─── Stored data ───

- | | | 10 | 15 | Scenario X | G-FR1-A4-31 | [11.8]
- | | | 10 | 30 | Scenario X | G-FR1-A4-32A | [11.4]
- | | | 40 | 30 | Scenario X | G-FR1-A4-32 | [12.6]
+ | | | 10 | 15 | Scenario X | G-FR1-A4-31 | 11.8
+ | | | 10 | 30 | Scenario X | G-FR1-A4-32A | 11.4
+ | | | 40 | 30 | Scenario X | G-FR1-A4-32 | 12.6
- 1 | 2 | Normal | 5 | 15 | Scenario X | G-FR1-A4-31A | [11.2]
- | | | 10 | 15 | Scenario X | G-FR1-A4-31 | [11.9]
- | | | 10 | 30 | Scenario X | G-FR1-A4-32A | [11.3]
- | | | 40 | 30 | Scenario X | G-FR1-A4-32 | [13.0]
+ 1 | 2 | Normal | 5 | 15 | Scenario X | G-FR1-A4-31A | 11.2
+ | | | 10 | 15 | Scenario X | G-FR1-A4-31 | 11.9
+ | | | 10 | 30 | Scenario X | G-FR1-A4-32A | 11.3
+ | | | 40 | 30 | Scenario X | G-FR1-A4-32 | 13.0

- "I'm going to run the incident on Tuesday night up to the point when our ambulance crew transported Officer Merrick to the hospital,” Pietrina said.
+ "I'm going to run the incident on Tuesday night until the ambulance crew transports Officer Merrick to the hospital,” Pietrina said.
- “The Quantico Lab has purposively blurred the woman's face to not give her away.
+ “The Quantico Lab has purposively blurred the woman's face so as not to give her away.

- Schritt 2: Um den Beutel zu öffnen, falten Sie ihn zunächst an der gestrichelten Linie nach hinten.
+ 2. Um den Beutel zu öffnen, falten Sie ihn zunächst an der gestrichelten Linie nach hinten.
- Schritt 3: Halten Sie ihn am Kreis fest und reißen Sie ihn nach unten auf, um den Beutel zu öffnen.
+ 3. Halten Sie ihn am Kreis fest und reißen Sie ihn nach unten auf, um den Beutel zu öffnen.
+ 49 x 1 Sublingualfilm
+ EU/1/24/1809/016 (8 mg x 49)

───

Take exactly the lines from the one containing "G-FR1-A4-32A | [11.3]" through the one containing "Tuesday night up" in the data above, and output them with nothing added.

- | | | 10 | 30 | Scenario X | G-FR1-A4-32A | [11.3]
- | | | 40 | 30 | Scenario X | G-FR1-A4-32 | [13.0]
+ 1 | 2 | Normal | 5 | 15 | Scenario X | G-FR1-A4-31A | 11.2
+ | | | 10 | 15 | Scenario X | G-FR1-A4-31 | 11.9
+ | | | 10 | 30 | Scenario X | G-FR1-A4-32A | 11.3
+ | | | 40 | 30 | Scenario X | G-FR1-A4-32 | 13.0

- "I'm going to run the incident on Tuesday night up to the point when our ambulance crew transported Officer Merrick to the hospital,” Pietrina said.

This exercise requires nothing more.